Task instructions> Would you please retype, exactly, the lines of the listing below between the line with "[406,146,496,170] $227,000 ->" and the line with "[459,849,496,873] 225 ->", inclusive?

Data to examine>
================================
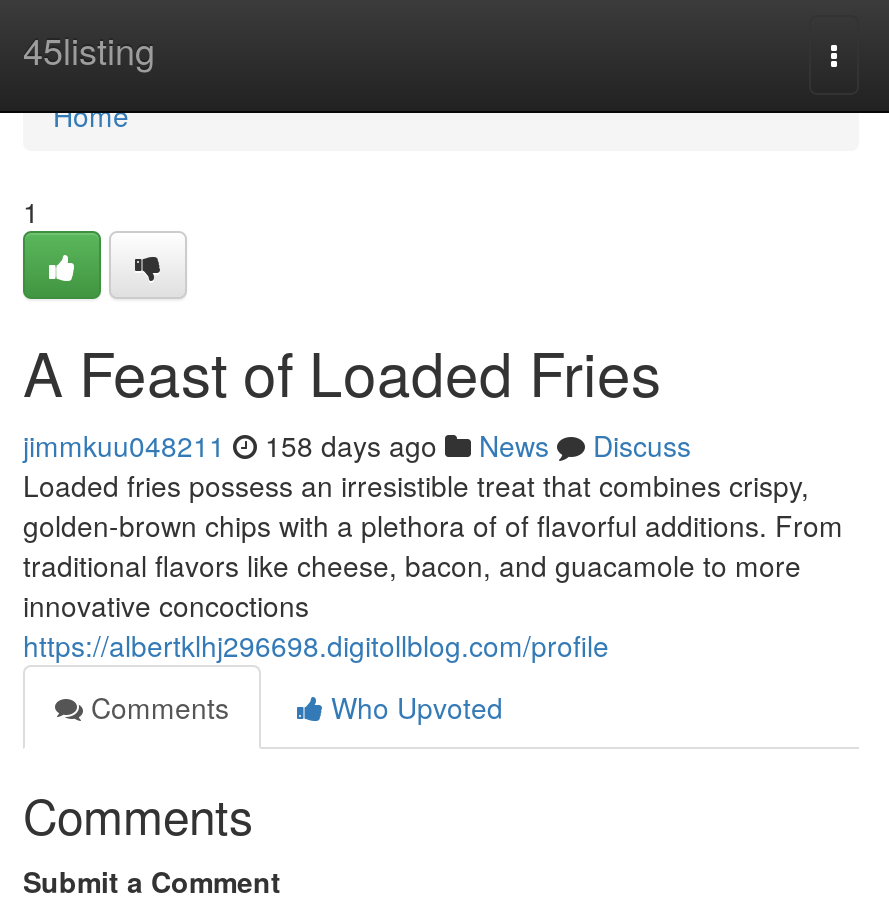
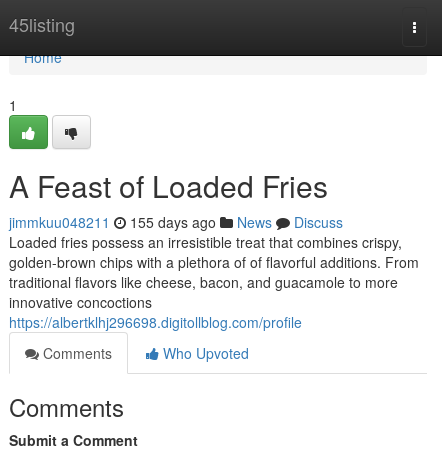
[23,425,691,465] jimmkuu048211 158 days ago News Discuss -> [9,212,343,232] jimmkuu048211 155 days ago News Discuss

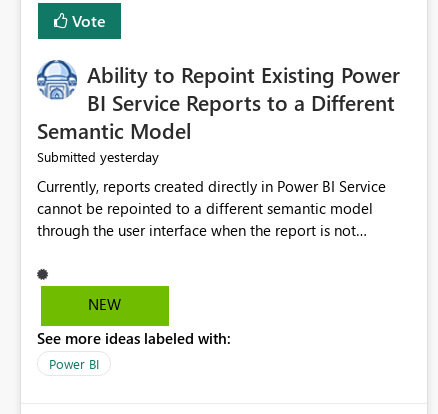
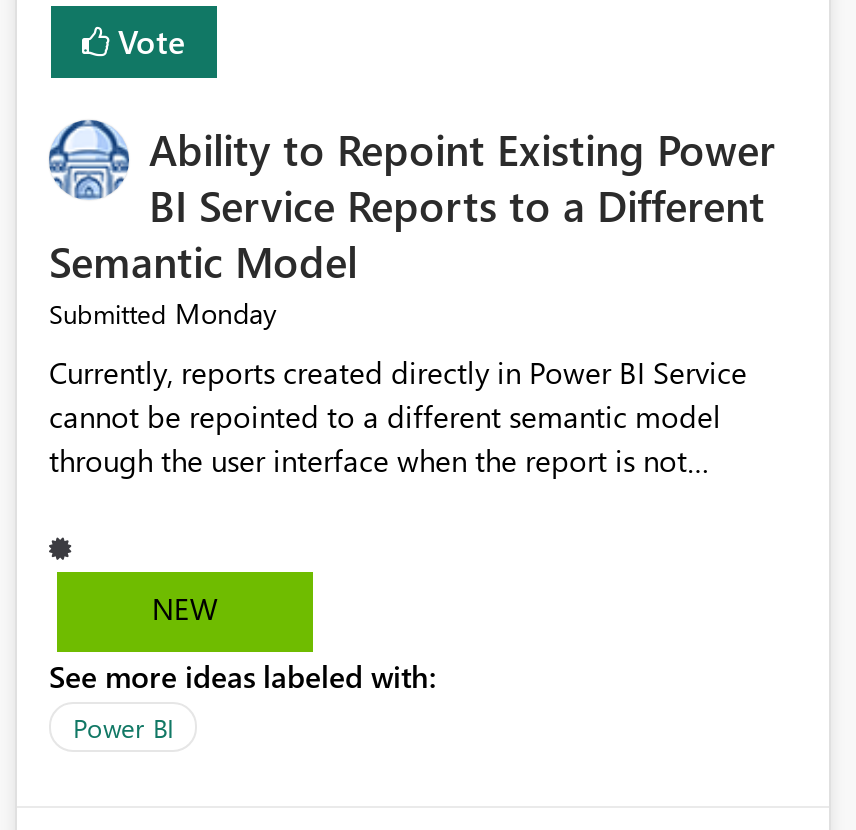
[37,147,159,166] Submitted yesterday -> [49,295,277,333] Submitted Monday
================================
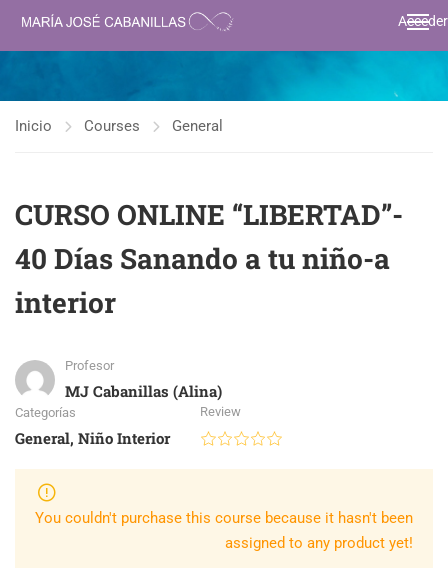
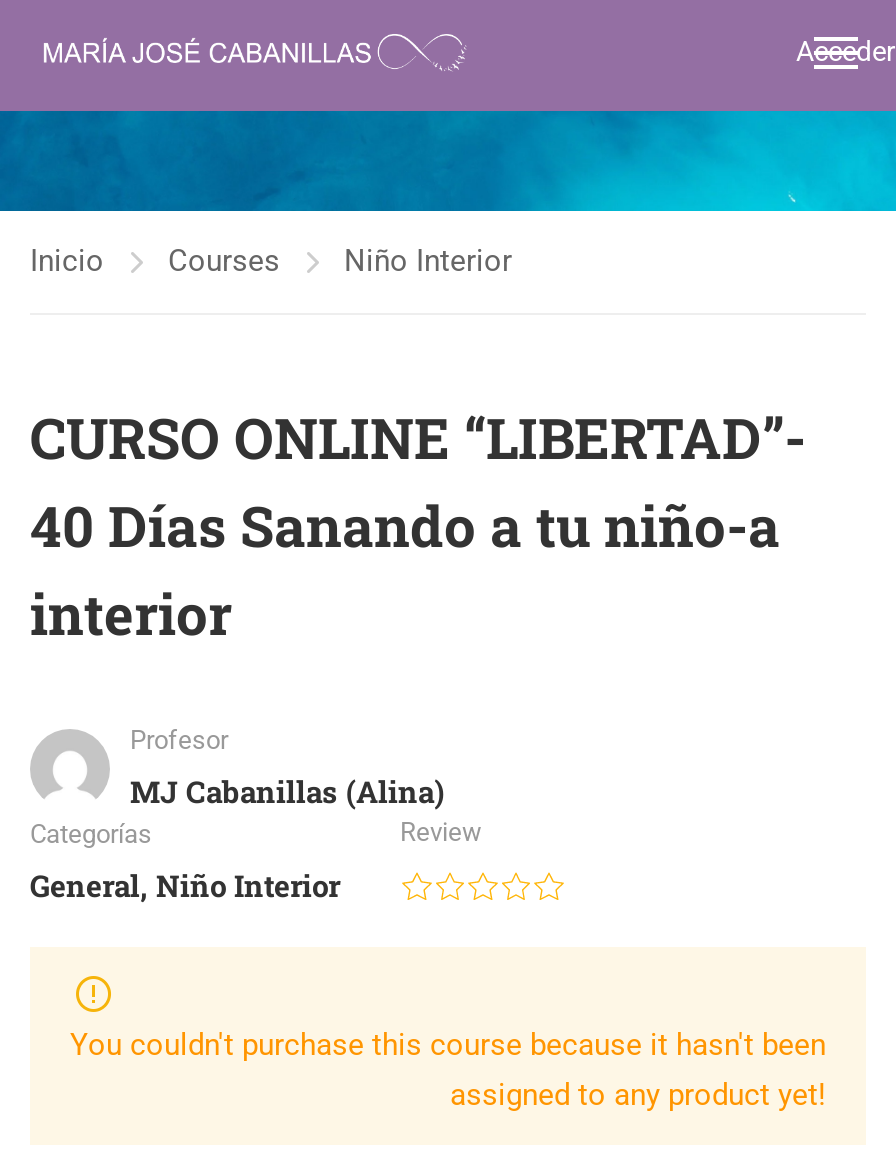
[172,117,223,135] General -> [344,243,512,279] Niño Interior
================================
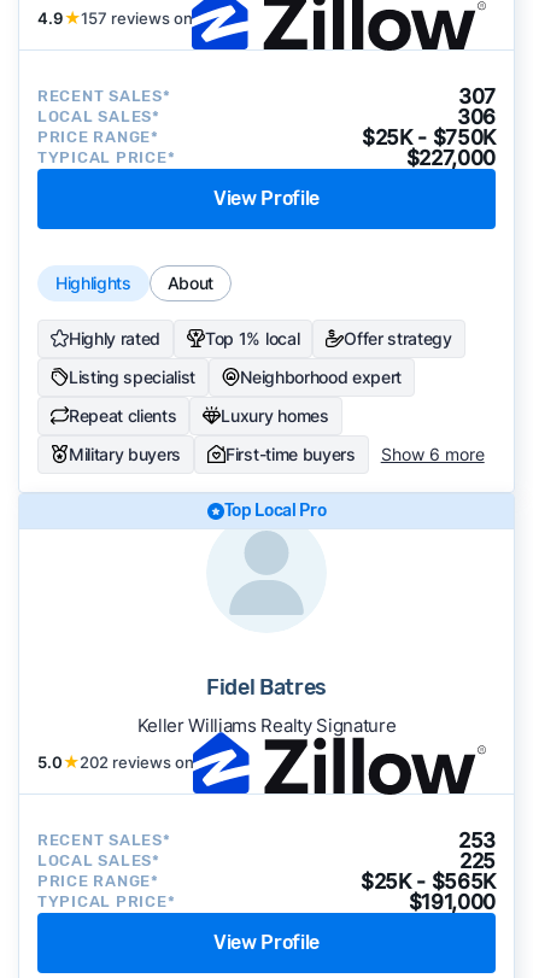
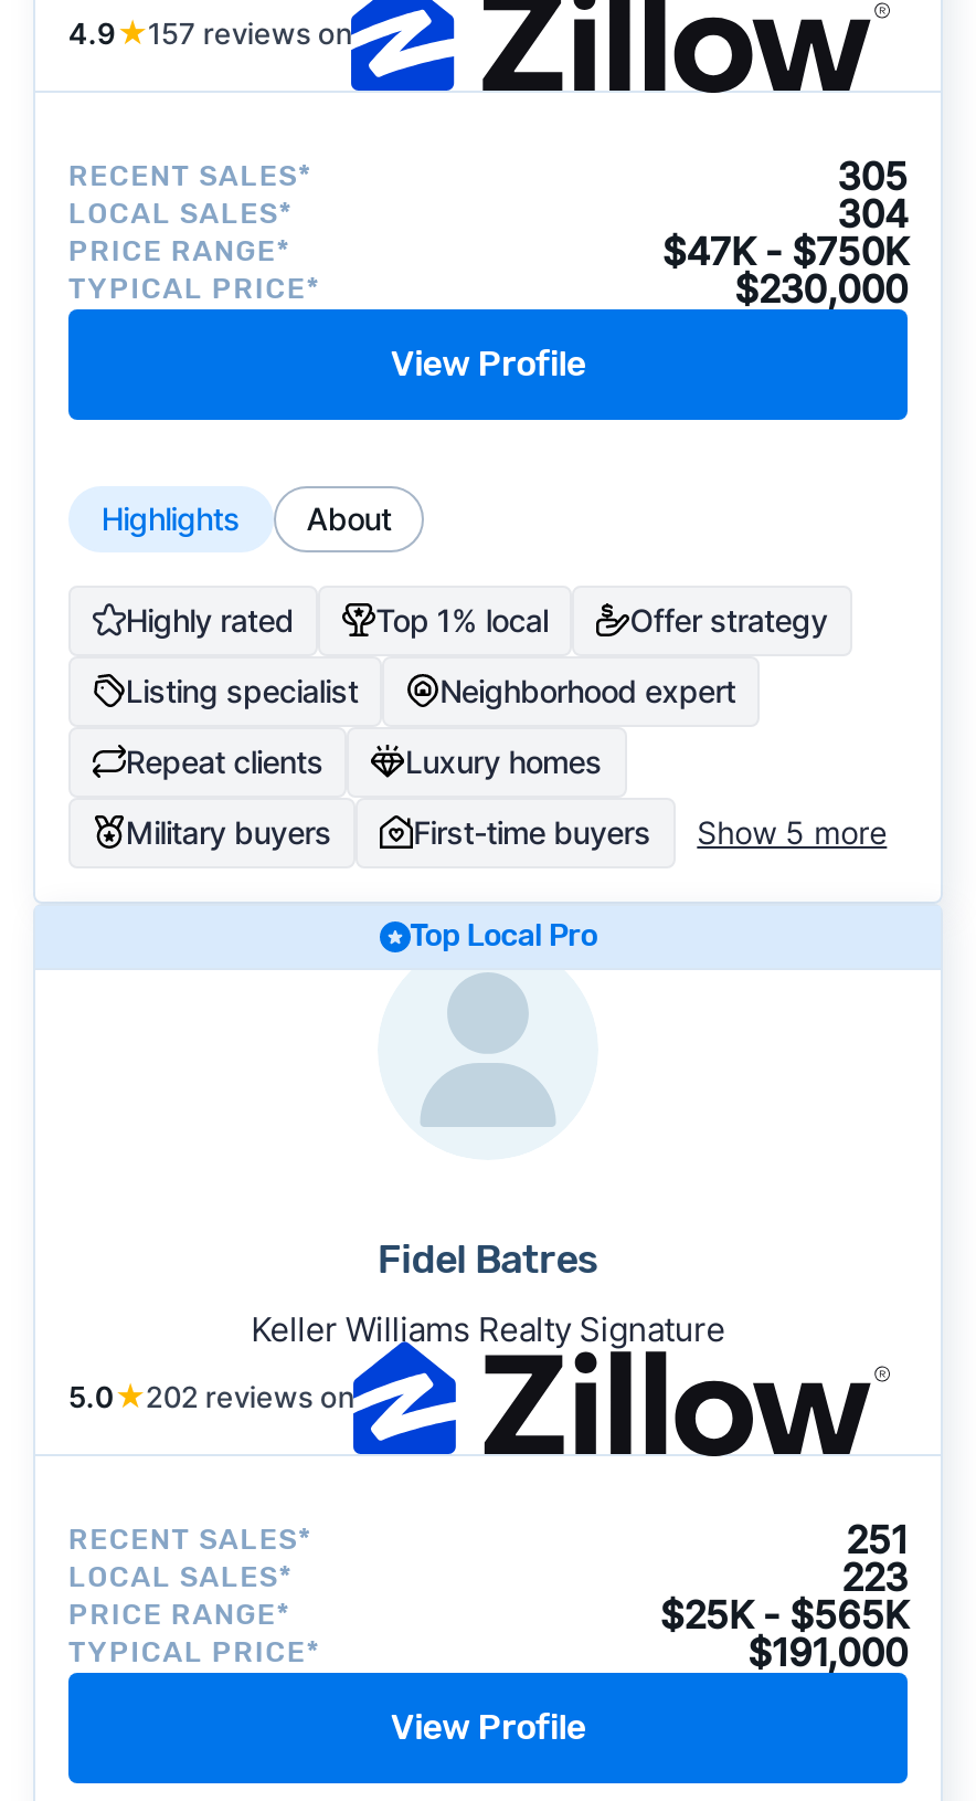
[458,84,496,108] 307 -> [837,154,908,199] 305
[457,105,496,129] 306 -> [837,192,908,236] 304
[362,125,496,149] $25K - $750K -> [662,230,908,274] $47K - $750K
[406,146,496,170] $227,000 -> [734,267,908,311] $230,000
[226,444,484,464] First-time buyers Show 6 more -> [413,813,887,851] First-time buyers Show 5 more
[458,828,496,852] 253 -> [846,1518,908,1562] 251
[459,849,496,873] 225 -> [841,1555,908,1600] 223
================================
Exercise solution>
[406,146,496,170] $227,000 -> [734,267,908,311] $230,000
[226,444,484,464] First-time buyers Show 6 more -> [413,813,887,851] First-time buyers Show 5 more
[458,828,496,852] 253 -> [846,1518,908,1562] 251
[459,849,496,873] 225 -> [841,1555,908,1600] 223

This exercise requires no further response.